Attendees:
Dave Brolley
Owen Butler
Stan Cox
Chandana De Silva
Ryan Doyle
Frank Eigler
Paul Evans
Mark Goodwin
Brad Hubbard
Ken McDonell
Nathan Scott
Topics covered:
1. Schedules [Nathan]
pcp-3.7.2 end of this week (minor bugfix release)
pcp-gui-1.5.7 end of this week (minor bugfix release)
pcp-3.8.0 in around four weeks - feature release, pulling in a
number of bit ticket items: pmwebapi, python packaging rejig,
new python sub-modules (pmsubsys, pmda, mmv), a new pmatop tool,
initial sasl2-based per-user access control, and a kitchen sink
or two.
2. Trees [Nathan]
Discussed whether the current "mini forest of trees" model we're
using to manage source and other revision controlled docs is as
effective as it could be for us. We split out pieces like the
cluster and infiniband pmdas awhile ago, but they are now rotting
with no updates and little visibility. Cornel recently looking
into updates for pmdacluster, others on the call hadn't even heard
of it but were quite interested. Ken points out difficulties in
testing these pieces, particularly infiniband, with no access to
hardware. Nathan listed other issues with out-of-tree code, like
duplicated/no packaging, duplicated build system, updates to the
build system (like --prefix configure work) not done on those dup
build systems, etc, so the negatives seem to be outweighing the
positives now. In general, people seemed positive to attempting
a merge-back of these pieces at some point.

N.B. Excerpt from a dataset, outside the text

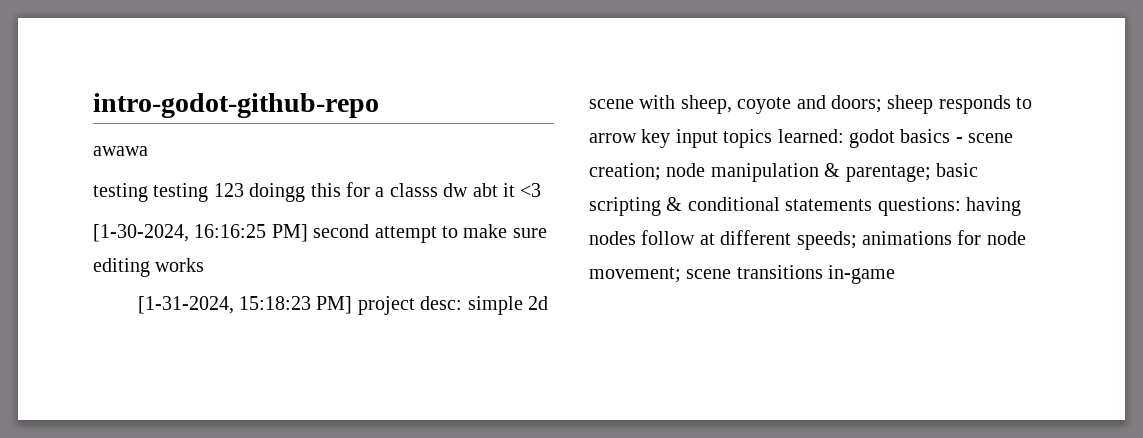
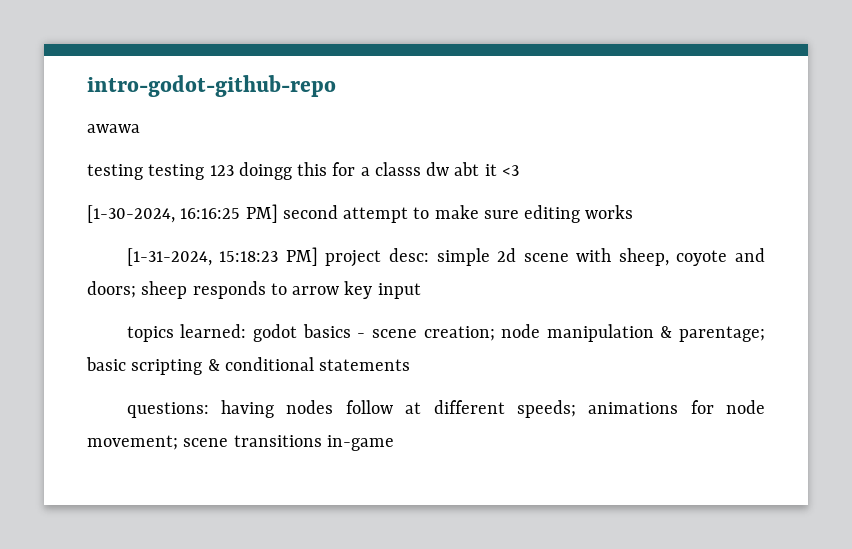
- [1-31-2024, 15:18:23 PM] project desc: simple 2d scene with sheep, coyote and doors; sheep responds to arrow key input topics learned: godot basics - scene creation; node manipulation & parentage; basic scripting & conditional statements questions: having nodes follow at different speeds; animations for node movement; scene transitions in-game
+ [1-31-2024, 15:18:23 PM] project desc: simple 2d scene with sheep, coyote and doors; sheep responds to arrow key input
+ topics learned: godot basics - scene creation; node manipulation & parentage; basic scripting & conditional statements
+ questions: having nodes follow at different speeds; animations for node movement; scene transitions in-game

Talked a bit about how the merge-back of pcpqa was affecting Ken,
the biggest user - we've worked around most/all of the issues that
were causing grief initially, Ken preferring the in-tree QA model
more, Nathan using both, and others still using just the packages.
Moved onto the pcp / pcp-gui split, which is less clear cut due
to major toolchain differences. However, it wasn't dismissed out
of hand - if this merge is ever attempted, configure magic must
be in-place to allow --without-gui builds, as many QA machines do
not have graphics heads. Some value was identified in this merge
due to possibility of improvements via a merged QA (libqmc has an
extensive QA suite, even with custom agents) and sharing of build
and packaging systems with core pcp would be helpful.

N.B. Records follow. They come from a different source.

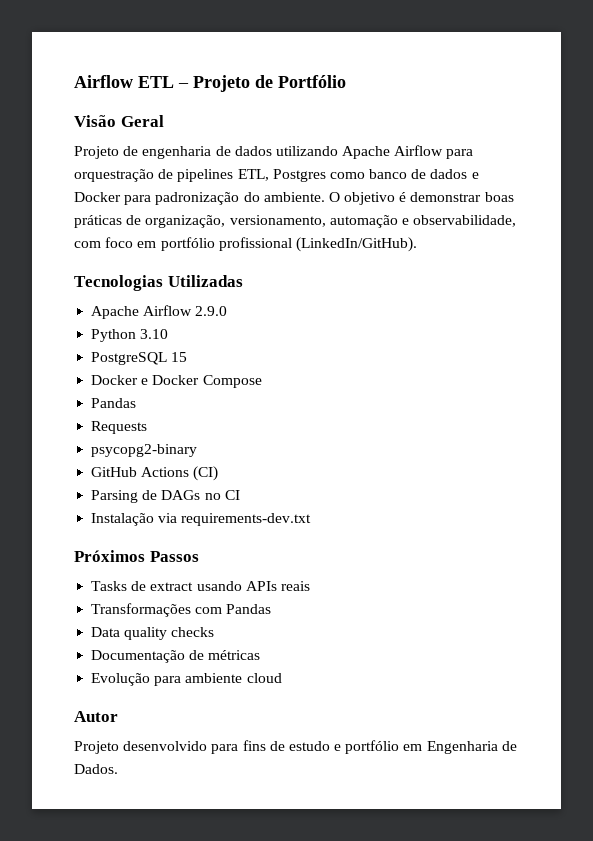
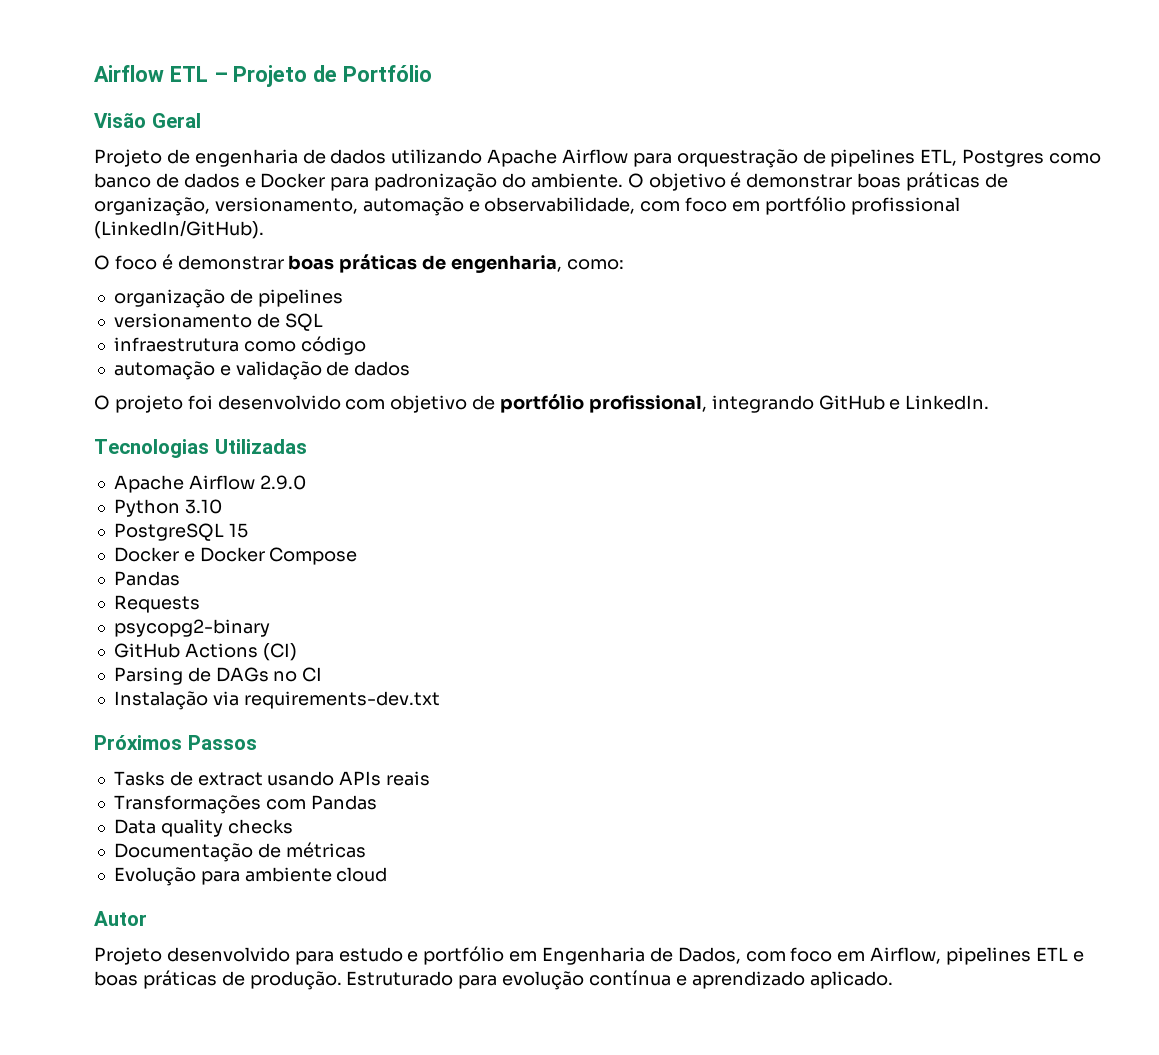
+ O foco é demonstrar boas práticas de engenharia, como:
+ organização de pipelines
+ versionamento de SQL
+ infraestrutura como código
+ automação e validação de dados
+ O projeto foi desenvolvido com objetivo de portfólio profissional, integrando GitHub e LinkedIn.
- Projeto desenvolvido para fins de estudo e portfólio em Engenharia de Dados.
+ Projeto desenvolvido para estudo e portfólio em Engenharia de Dados, com foco em Airflow, pipelines ETL e boas práticas de produção. Estruturado para evolução contínua e aprendizado aplicado.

With the pcp-books tree arriving, highly desirable to not have the
same kind of bit-rot happen there so having the books alongside the
code they document was suggested. Initially, merging into pcp-gui
seems a start, as both books and existing pcp-doc tutorials, and
the gui code itself, have image files that could be shared.
Side discussion about the pcpweb tree [Owen/Ryan] - rumblings of
improvements to the pcp web site, modernisation of the look, etc -
would be wonderful if someone takes this on. Two thumbs up.
Another side discussion about housing the trees - using oss.sgi.com
as primary site, sourceware.org houses many trees already too - in
the unlikely event of an emergency, could take over role of hosting
PCP site. In general, the sources are considered well backed up by
virtue of so many git trees around the world. Frank pointed out we
could not move bugzilla service quickly. General wonderings about
relative lack of use of bugzilla, whether we could just use Red Hat
bugzilla hosting if needed. Led into discussion about visibility
of current Fedora bugs - Nathan mentioned the Debian bugs and all
package related mail now goes to the pcp list (used to be private),
and doing the same for Fedora/EPEL updates was generally approved
of - Nathan to investigate making it happen.
3. Amazon Web Services [Chandana]
PCP model of remote loggers which explicitly know about all of the
hosts they need to log is mismatched to the needs of monitoring in
the AWS space. Here, hosts can be spun up and down in relatively
short time spans, and the remote pmlogger "pull" model is not what
is wanted - a "push" model where the host starts up and starts to
broadcast out data (including its hostname) to something listening
for such traffic is offered by collectd and is better suited.
Discussion about how to tackle similar functionality ensued - the
use of a local pmlogger on each dynamic AWS host agreed as a good
first step and then two approaches discussed. Ken and Chandana
pondered changes to pmlogger to allow arbitrary pluggable backends
via a new API to plugin anything (e.g. a streaming-to-remote-AWS-
host-listener plugin). Seemed very flexible, and it could also be
used to stream PCP data directly into a relational DB as well.
Frank pointed out this results in loss of the ability to run all
of the PCP analytic tools on historic data, however, and suggested
an alternate scheme where we do a better job of allowing the PMAPI
to access PCP logs as they are being written. This would be more
compelling in that it offers potential improvements to existing PCP
tools like pmchart too, which currently do relatively poorly in the
way they manage live/archive transition. Ryan points out the pain
of starting pmchart and having to wait for live sampled data - he'd
prefer the tool to be able to seamlessly fetch history for metrics
selected for live plotting. Would require logging everything all
the time ... not really feasible in terms of overhead, finding a
sampling interval to suit everyone, and so on. But worth keeping
in mind ways to optimise/improve usability for this common request.
4. QA [Ken]
Who's running it, what failures - visibility is proving a problem,
not knowing whether failures that would/should affect everyone are
being seen by others. Mark/Frank/Nathan talked a bit about Red Hat
QA on the released bits, but the testing before releases is more
where Ken/Nathan are keen to see improved visibility. Some concern
QA coverage may be decreasing too in recent times.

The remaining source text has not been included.